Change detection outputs
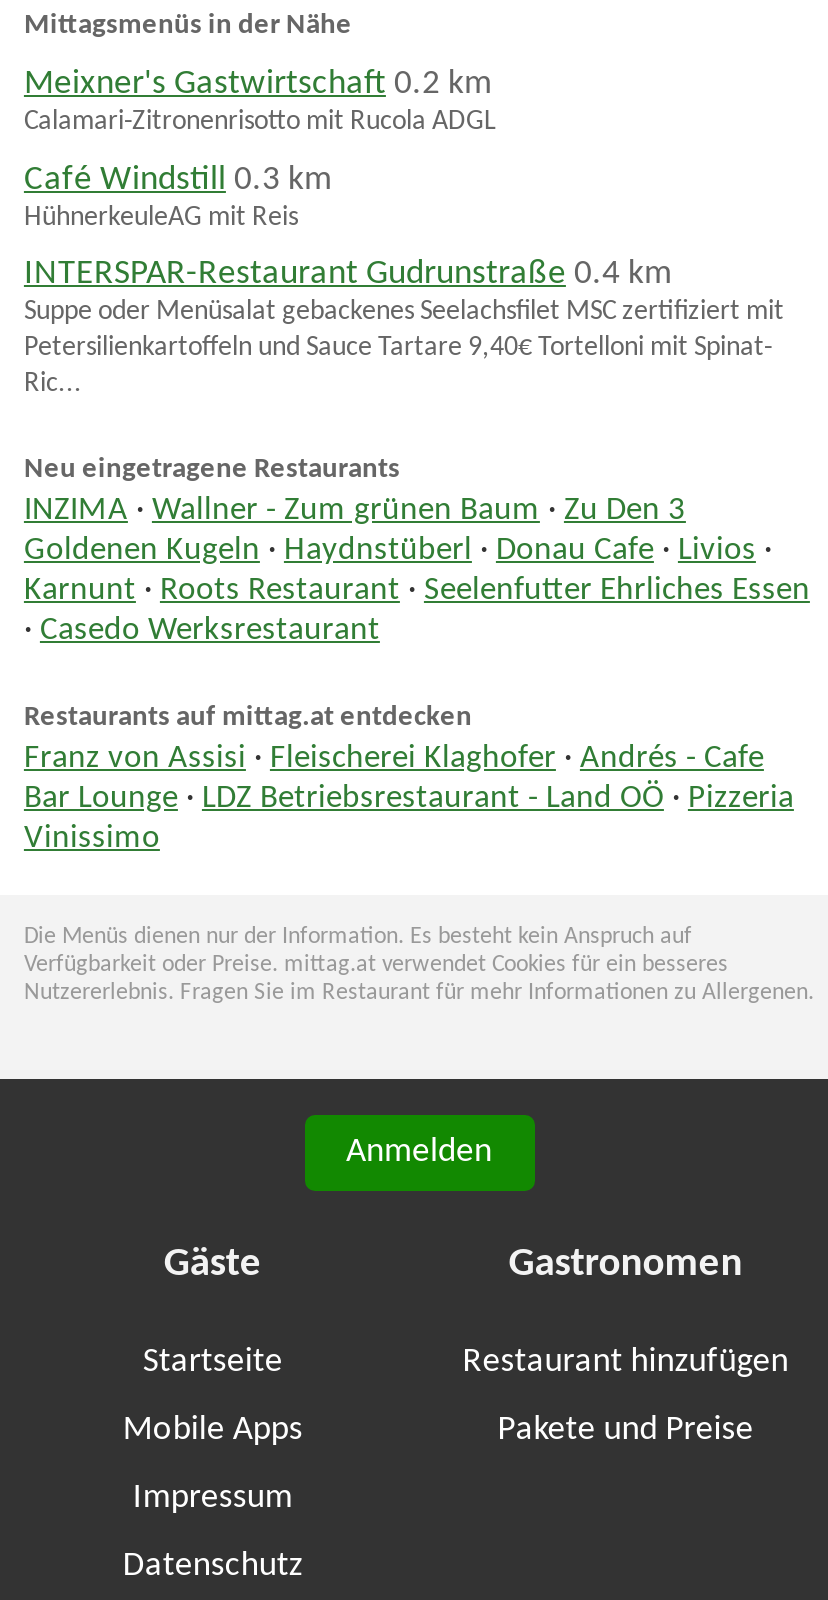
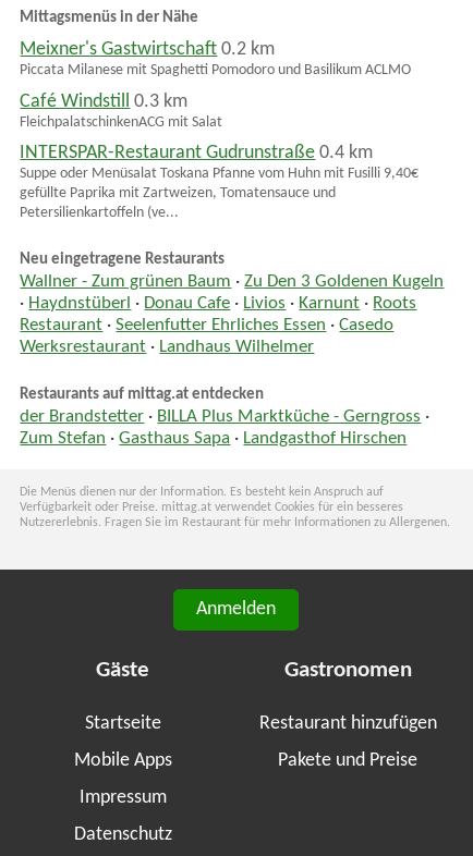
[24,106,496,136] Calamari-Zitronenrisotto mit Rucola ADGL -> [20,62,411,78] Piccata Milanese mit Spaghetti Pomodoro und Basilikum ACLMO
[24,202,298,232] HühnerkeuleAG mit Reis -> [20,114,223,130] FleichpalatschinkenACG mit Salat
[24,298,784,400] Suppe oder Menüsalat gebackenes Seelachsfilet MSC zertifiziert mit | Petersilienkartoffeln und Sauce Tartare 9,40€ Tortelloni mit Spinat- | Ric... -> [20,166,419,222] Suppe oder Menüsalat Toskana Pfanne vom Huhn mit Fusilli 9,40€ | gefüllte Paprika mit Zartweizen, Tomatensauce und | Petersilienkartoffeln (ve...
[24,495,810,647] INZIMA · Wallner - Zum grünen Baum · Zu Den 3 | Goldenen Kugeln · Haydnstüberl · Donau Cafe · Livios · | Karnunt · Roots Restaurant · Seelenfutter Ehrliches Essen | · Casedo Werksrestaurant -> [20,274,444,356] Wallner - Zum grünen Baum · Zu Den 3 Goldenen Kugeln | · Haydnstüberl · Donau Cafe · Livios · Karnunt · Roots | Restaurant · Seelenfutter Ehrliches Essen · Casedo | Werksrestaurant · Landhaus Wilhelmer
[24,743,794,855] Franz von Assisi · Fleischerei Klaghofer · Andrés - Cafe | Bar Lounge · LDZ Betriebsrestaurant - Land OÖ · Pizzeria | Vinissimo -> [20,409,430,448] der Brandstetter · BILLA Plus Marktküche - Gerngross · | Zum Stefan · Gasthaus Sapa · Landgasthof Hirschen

Task goal:
An exact copy of the entries from the line containing "[24,202,298,232] HühnerkeuleAG mit" through the last line is the expected answer.

Task output:
[24,202,298,232] HühnerkeuleAG mit Reis -> [20,114,223,130] FleichpalatschinkenACG mit Salat
[24,298,784,400] Suppe oder Menüsalat gebackenes Seelachsfilet MSC zertifiziert mit | Petersilienkartoffeln und Sauce Tartare 9,40€ Tortelloni mit Spinat- | Ric... -> [20,166,419,222] Suppe oder Menüsalat Toskana Pfanne vom Huhn mit Fusilli 9,40€ | gefüllte Paprika mit Zartweizen, Tomatensauce und | Petersilienkartoffeln (ve...
[24,495,810,647] INZIMA · Wallner - Zum grünen Baum · Zu Den 3 | Goldenen Kugeln · Haydnstüberl · Donau Cafe · Livios · | Karnunt · Roots Restaurant · Seelenfutter Ehrliches Essen | · Casedo Werksrestaurant -> [20,274,444,356] Wallner - Zum grünen Baum · Zu Den 3 Goldenen Kugeln | · Haydnstüberl · Donau Cafe · Livios · Karnunt · Roots | Restaurant · Seelenfutter Ehrliches Essen · Casedo | Werksrestaurant · Landhaus Wilhelmer
[24,743,794,855] Franz von Assisi · Fleischerei Klaghofer · Andrés - Cafe | Bar Lounge · LDZ Betriebsrestaurant - Land OÖ · Pizzeria | Vinissimo -> [20,409,430,448] der Brandstetter · BILLA Plus Marktküche - Gerngross · | Zum Stefan · Gasthaus Sapa · Landgasthof Hirschen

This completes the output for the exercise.